A voltage is applied to a hydrogen discharge tube just enough to produce a faint orange light. Together with this,
a lots of ultraviolet radiation must be coming
a lots of infrared radiation must be coming
a lots of visible light of different wavelengths must be coming.
In Bohr's model, the angular momentum of the electron in hydrogen atom for $n=1$ orbit is Planck's constant/($2\pi$). But this electron is also called 1s electron having angular momentum $l = 0$. Which of the two is more realistic?
A photo cell is exposed to light of frequency n1 in one experiment and of a higher frequency n2 in another experiment. The intensity of light is kept same in the two cases.
In which case, the number of photons falling on the cathode is more? Or it is same in the two cases?
Sketch the photocurrent I vs anode voltage for the two cases.

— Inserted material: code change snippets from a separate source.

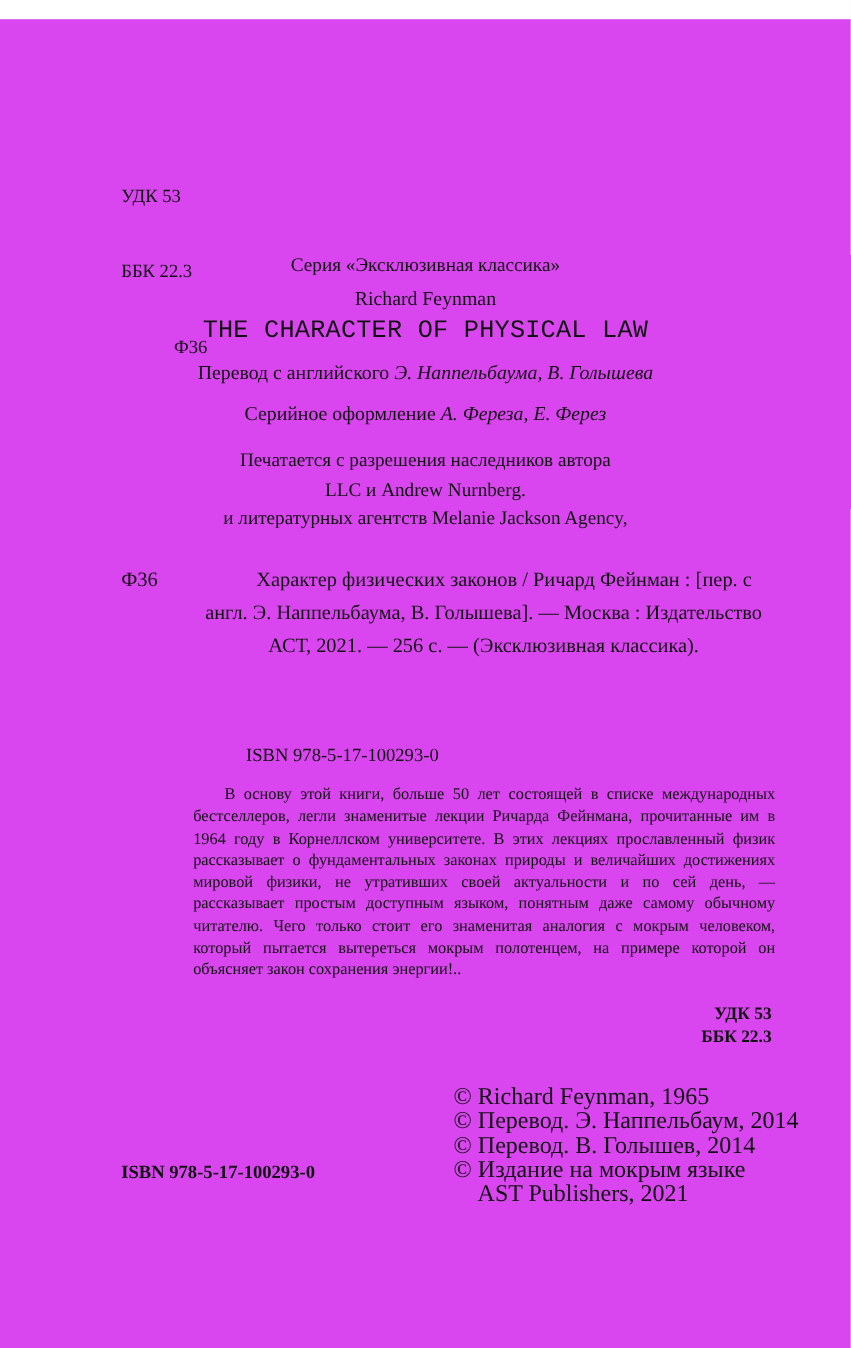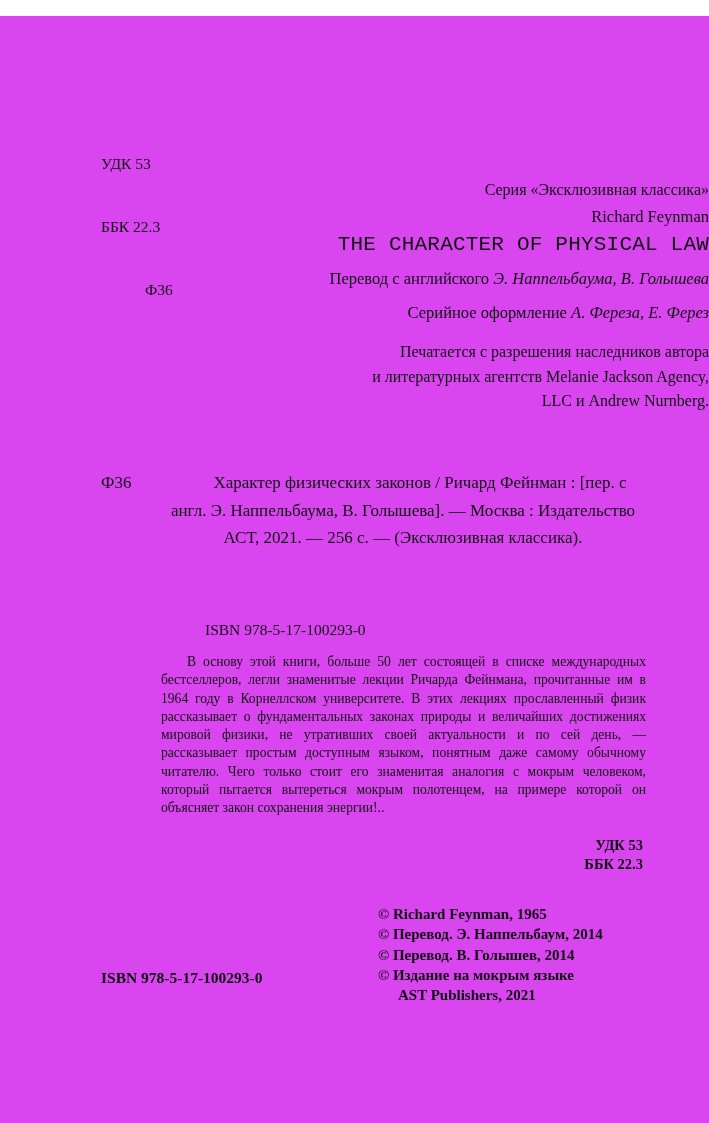"Серия «Эксклюзивная классика»" .center-block { text-align: right -> center; top: 160px -> 192px }
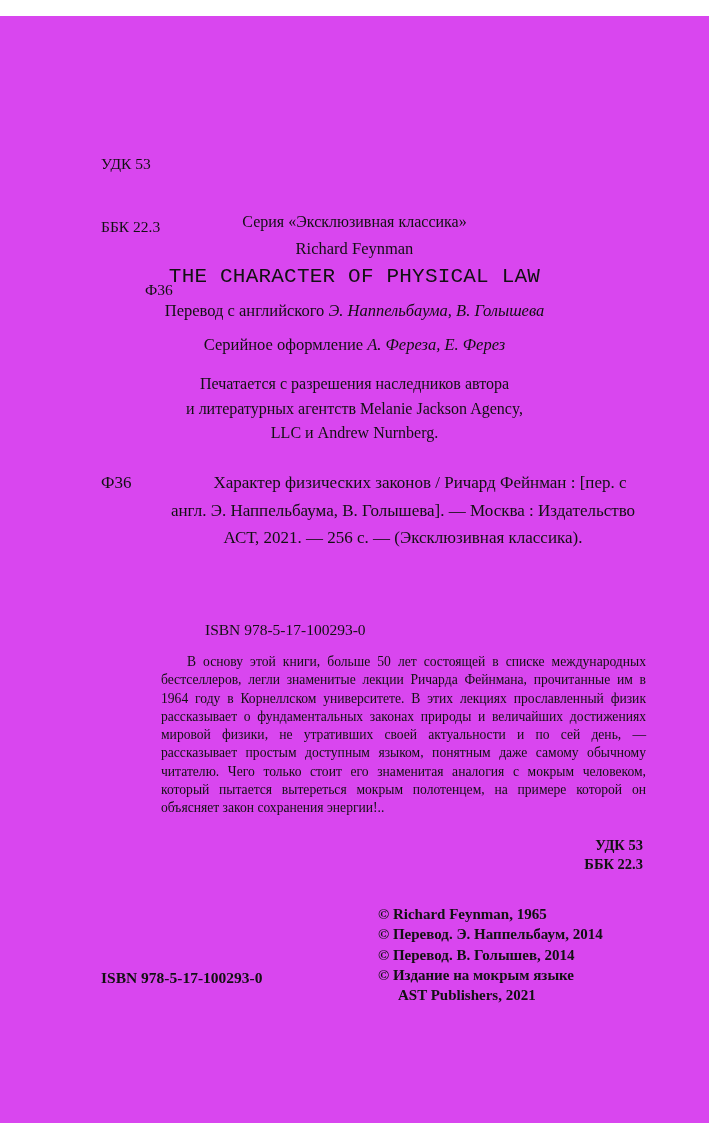"и литературных агентств Melanie Jackson" span { order: before "LLC и Andrew Nurnberg." -> after "LLC и Andrew Nurnberg." }
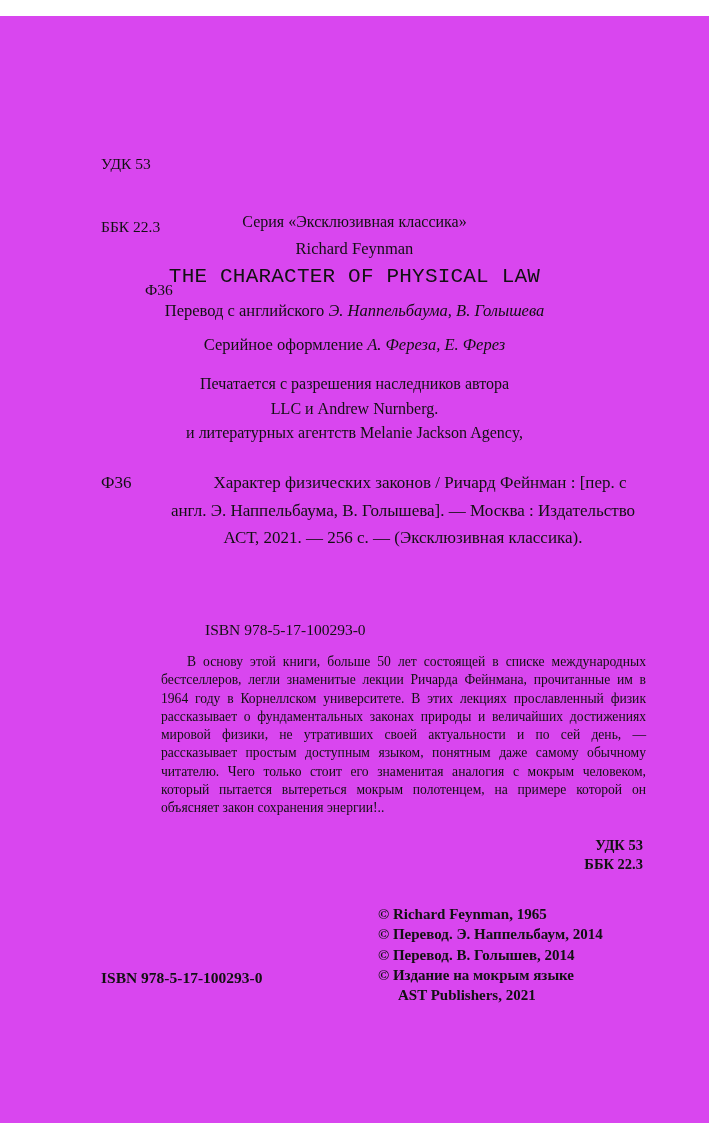"© Richard Feynman, 1965" .copyright { font-size: 15px -> 20px; font-weight: bold -> normal }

A pn junction is schematically shown in the figure. The depletion region extends for a width x1 on the p-side and for a width x2 on the n-side.
x1 must be equal to x2.
p-type extends from the left end to x = -x1 and n-type extends from x=x2 to the right end.
Sketch the graph of the following as a function of x. (i) $n_h$ (number of holes per unit volume), (ii) charge density $\rho$, (iii) electric field $E$, and (iv) potential (taking V = 0 at x = 0).